Example of a weapon tool: Hmmm...after CQB practise, where do I conceal my CZ?
This Instructable has more to do with the care and concealment of the aforementioned tool than the tool itself. I will stress weapons safety throughout this Instructable. Please don't be gun stupid. I've known intelligent, normal humans that get all-of-a sudden stupid when they get a weapon in their hands. Never point weapons at people, and treat them with respect. Safeties ON!
Weapons don't kill people: people wielding weapons do that.
I do not accept any responsibility for your weapons handling skills, or lack thereof.
Step 1: Different Views
Once again, I apologize for the cave drawing in step 5; I hope its at least basically helpful.
Here is a view of the finished project, on an Ernie Hill Speed Leather belt. (Don't try quick draws with this holster until properly trained and experienced)
Step 2: Building a House for Your Weapon
As with most Instructables, a ready made product is oftentimes more expensive than we'd like. However, if you make a product yourself, there is the pride of workmanship involved, and knowing the fact that you saved a whack of cash.
This instructable will show you how to manufacture an inexpensive concealable holster for your gun...or wallet...or Altoids box...or whatever you like! Heres some of the things you'll need:
Lots of stiffened leather, 1/8 inch thick,and one piece 1/4 inch thick to these dimensions:
2 pieces 155mm x 165 mm form front and rear panel.
1 piece 155 mm x 160 mm to form rear panel.
1 piece 160 mm x 150 mm forms the belt loop (1/4 inch leather)
Step 3: Stuff You'll Need-1
An awl is excellent for pre-punching the holes you'll need for sewing the leather.

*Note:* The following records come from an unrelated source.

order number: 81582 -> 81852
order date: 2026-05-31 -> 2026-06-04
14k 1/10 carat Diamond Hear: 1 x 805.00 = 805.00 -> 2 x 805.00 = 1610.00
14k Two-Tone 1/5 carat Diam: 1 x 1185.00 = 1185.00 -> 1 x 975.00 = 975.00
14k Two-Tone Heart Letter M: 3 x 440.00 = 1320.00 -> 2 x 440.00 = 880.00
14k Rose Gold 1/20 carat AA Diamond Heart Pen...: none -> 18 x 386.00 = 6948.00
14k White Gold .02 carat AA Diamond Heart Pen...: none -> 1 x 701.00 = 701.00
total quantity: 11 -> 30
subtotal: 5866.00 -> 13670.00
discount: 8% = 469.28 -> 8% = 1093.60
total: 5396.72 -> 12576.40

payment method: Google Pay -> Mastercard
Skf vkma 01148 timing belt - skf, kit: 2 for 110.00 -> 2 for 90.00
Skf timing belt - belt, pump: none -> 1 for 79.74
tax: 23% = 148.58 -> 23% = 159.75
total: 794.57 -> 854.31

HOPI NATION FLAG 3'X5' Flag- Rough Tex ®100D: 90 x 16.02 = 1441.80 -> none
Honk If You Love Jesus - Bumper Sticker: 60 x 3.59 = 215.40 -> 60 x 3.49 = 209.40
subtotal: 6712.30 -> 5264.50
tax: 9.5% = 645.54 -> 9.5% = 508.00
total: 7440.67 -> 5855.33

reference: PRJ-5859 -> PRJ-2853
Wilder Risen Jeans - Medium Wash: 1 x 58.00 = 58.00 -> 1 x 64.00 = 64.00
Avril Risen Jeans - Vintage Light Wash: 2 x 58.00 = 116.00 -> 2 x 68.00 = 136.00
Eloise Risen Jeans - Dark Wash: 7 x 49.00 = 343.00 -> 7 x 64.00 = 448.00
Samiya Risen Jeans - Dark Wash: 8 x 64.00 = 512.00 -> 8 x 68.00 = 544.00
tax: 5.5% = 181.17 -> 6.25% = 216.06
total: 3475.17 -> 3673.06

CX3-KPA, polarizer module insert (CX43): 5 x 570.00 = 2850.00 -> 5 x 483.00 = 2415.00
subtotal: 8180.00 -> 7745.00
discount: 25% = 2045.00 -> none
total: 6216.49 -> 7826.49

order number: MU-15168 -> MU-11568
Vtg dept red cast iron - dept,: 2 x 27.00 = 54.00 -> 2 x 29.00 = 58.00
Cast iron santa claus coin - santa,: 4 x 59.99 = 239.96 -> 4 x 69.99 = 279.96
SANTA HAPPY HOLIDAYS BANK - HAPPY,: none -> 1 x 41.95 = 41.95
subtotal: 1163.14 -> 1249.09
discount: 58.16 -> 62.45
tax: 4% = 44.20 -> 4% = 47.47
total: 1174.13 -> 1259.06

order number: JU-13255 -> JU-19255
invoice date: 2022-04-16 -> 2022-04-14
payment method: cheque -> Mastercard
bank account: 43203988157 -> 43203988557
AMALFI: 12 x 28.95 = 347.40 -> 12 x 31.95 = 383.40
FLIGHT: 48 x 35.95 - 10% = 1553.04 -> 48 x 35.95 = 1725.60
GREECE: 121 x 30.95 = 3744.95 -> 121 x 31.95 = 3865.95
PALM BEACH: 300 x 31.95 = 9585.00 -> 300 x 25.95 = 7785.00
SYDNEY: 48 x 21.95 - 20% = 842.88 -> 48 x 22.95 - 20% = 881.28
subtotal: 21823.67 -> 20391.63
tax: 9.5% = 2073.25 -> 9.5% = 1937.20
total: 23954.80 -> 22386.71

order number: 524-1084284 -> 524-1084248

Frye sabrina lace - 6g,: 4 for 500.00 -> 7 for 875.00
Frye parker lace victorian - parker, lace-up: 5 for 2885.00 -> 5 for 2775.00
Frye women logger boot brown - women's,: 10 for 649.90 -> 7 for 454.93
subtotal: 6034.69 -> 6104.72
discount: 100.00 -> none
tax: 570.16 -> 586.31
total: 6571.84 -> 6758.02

Step 4: Stuff You'll Need-2
Heavy duty scissors; a spool of strong thread; I used the inner kern from the inside of a length of paracord; a needle big enough to handle the paracord; a measuring device; sailmakers palm (a device used by sailmakers for pushing large needles through canvas and leather); a marlin spike for tightening stitches or poking holes; a multi-tool or pliers; a sturdy belt to hang it off of.
Step 5: The Plan:1
Let me apologize for the horrid photos first; I just couldn't get what I needed from a crappy 'Paint' program.
Also, instead of an awl, a leather punch is a handy thing; I marked off 1/4 inch between stitch holes and did all my hole-punching prior to starting.
Step 6: The Plan-2
After carefully cutting your pieces of leather, construct the top
and back panels.
Step 7: The Plan: 2
Here is a view of the back portion of the holster; note that I have double stitched and melted all frayed ends. The back panel can be made out of one piece of leather; I had a bag o' scraps, so I had to make-do piece it together. (I suggest building a pattern prior)
Step 8: The Plan-3
Refering back to the cave-drawing in step 5, you can now add your belt loop to the front panel.
Stitching is important here, as you want as few stitches doing as much work as possible.
Step 9: The Plan-4
Here is a pic of the side of the holster, showing it's construction.
Note the thickness and flexibility of the leather.
Step 10: The Product: View 1
Here is the finished project carrying a 9mm CZ75. I used this rig for 6 months during a U.N. tour to Croatia in 1993.(when the Masljenica Bridge was going down, and the Medak Pocket murders were perpetrated. Due to international pooch-screwing by the U.N., we came in afterwards as heavily armed body janitors)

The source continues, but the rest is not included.